The first author of a scientific paper based on observations performed with South Africa's new KAT-7 radio telescope is alumnus Dr Richard Armstrong, a Square Kilometre Array (SKA) SA Fellow at UCT.
The paper, A return to strong radio flaring by Circinus X-1 observed with the Karoo Array Telescope test array KAT-7, has just been accepted by the prestigious journal, Monthly Notices of the Royal Astronomy Society (MNRAS). This follows a thorough peer review and referee process.
Two of Armstrong's co-authors are Professor Rob Fender, head of the Astronomy Group at the University of Southampton (UK) and an SKA visiting professor at UCT, and Associate Professor Patrick Woudt, deputy head of UCT's Department of Astronomy, also a UCT alumnus.
South Africa is constructing MeerKAT, the 64-dish radio interferometer that serves as a precursor to the SKA. UCT researchers are leading four of the approved MeerKAT Key Science Projects, representing a quarter of MeerKAT time.
One of these projects is the 3 000-hour ThunderKAT survey for astrophysical transients. Armstrong has been working on the design of this survey together with Fender and Woudt, the leaders of the ThunderKAT project. This will search for all types of radio bursts and flashes in KAT-7 and MeerKAT data on timescales from seconds to years.
Armstrong left the United Kingdom 18 months ago to join a steadily growing UCT radio astronomy group as a SKA SA Fellow. UCT and the Western Cape have become a preferred education destination for astronomers, drawing postdoctoral students and researchers from around the world.
"With the SKA and MeerKAT being developed on our doorstep, Cape Town is the hottest place to be in radio astronomy in the world at the moment," said Armstrong.

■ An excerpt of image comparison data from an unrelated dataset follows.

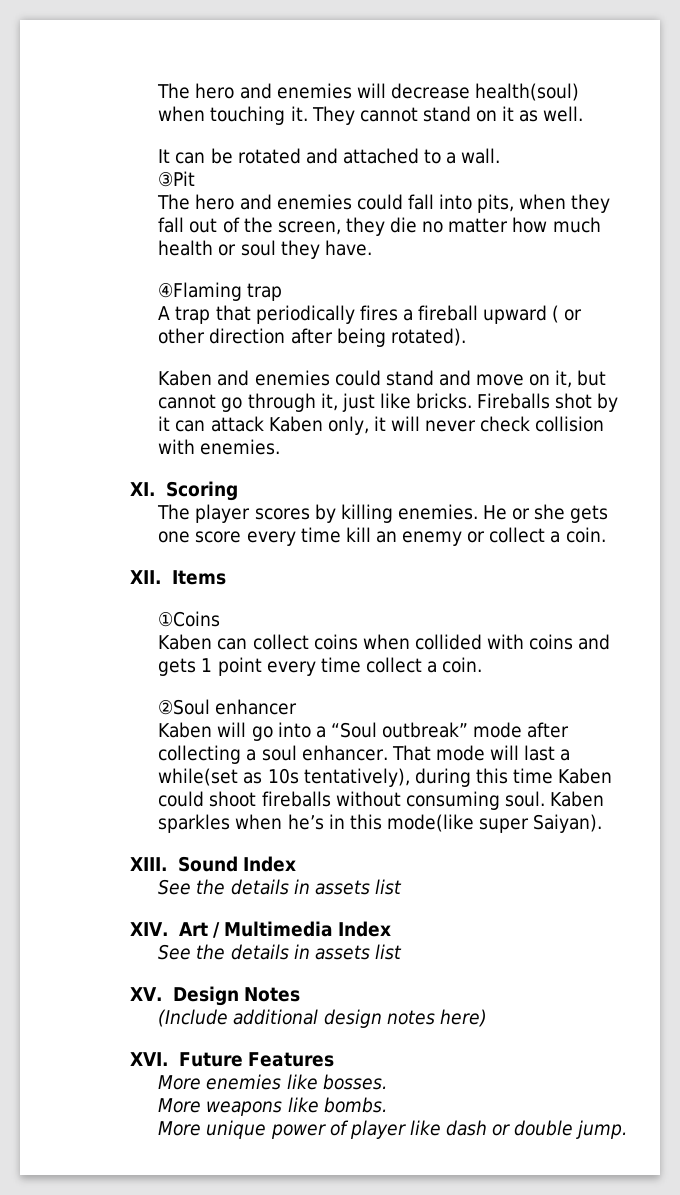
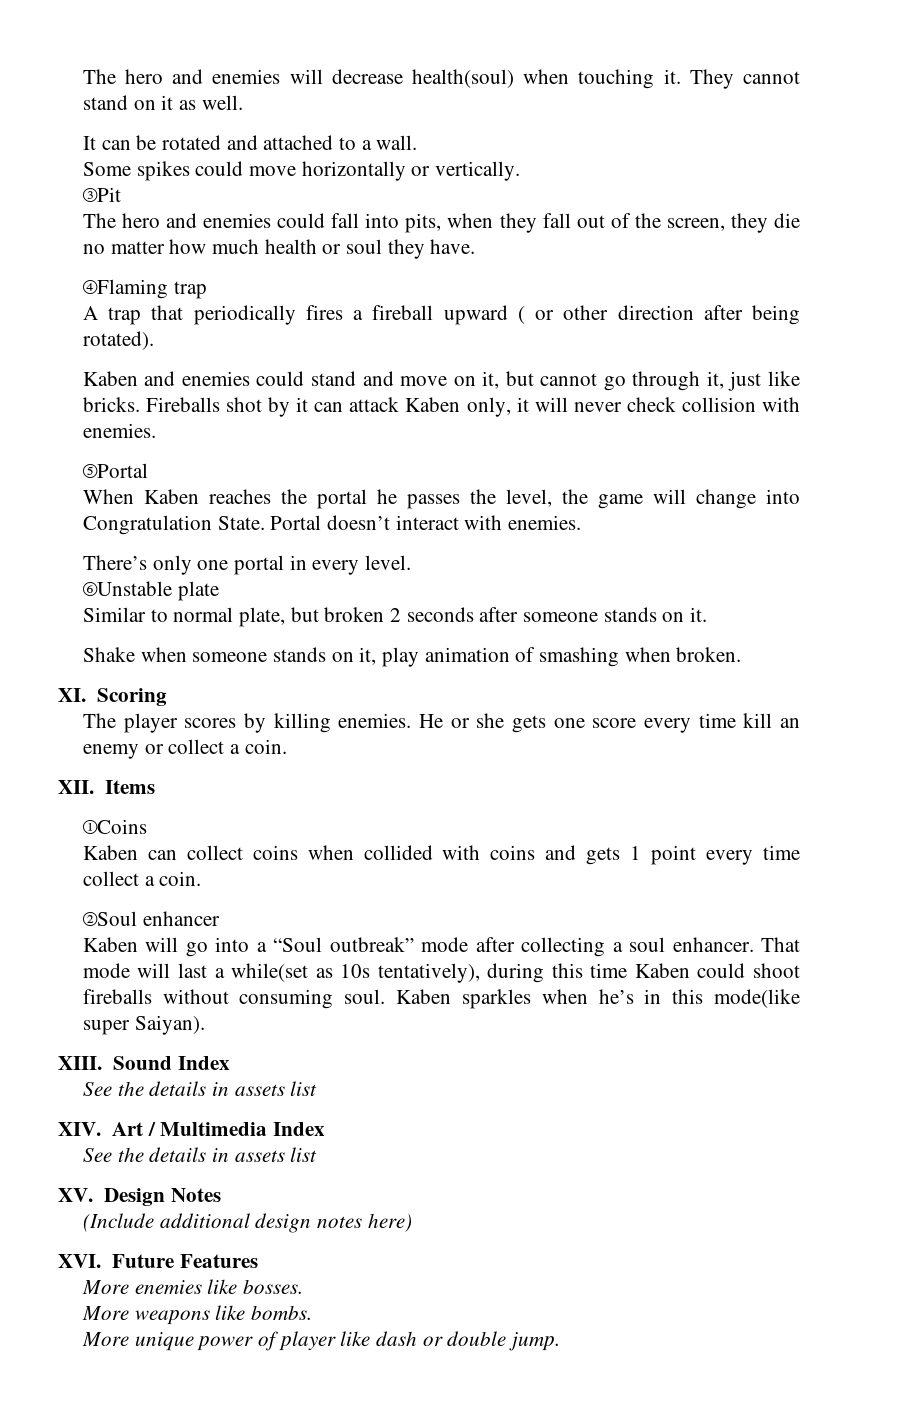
+ Some spikes could move horizontally or vertically.
+ ⑤Portal
+ When Kaben reaches the portal he passes the level, the game will change into Congratulation State. Portal doesn’t interact with enemies.
+ There’s only one portal in every level.
+ ⑥Unstable plate
+ Similar to normal plate, but broken 2 seconds after someone stands on it.
+ Shake when someone stands on it, play animation of smashing when broken.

UCT is rapidly also becoming a hub for astronomical and astrophysics research in Africa, channelling resources and outreach to neighbouring countries. The university is a partner in research projects involving eight other African countries, and has led research outreach to Mozambique and Ethiopia in recent years. The university's goal is to train future leaders in radio astronomy.
Armstrong obtained his BSc (Hons) in Electrical and Computer Engineering at UCT in 2006, after which he worked as a software developer in the UK. He went on to obtain a DPhil in astrophysics through a Dorothy Hodgkin Postgraduate Fellowship at the University of Oxford in 2011.
Publishing on this particular area of research for the first time, 29-year-old Armstrong says it is a great opportunity and honour to be working on a South African scientific instrument, and congratulates the MeerKAT engineering team on this milestone.
Woudt obtained his PhD in Astronomy at UCT in 1998 and has published 74 peer-reviewed journal articles (27 as first author). His teaching and research career at UCT spans more than 12 years and includes supervising various BSc Honours, MSc and PhD students. A member of the International Astronomical Union (IAU), Commission 19 (Astrophysics) of the International Union of Pure and Applied Physics (IUPAP) and the council of the South African Institute of Physics, Woudt is the co-principal investigator of ThunderKAT.
A member of the IAU, Royal Astronomical Society and the UK Institute of Physics, Fender has been involved in undergraduate and graduate teaching for over 15 years, including successfully supervising more than 10 PhD students. He currently chairs the SKA Transients Science Working Group. Fender is a world leader in the areas of accretion (primarily, but not exclusively, onto black holes) and wide-field searches for radio transients.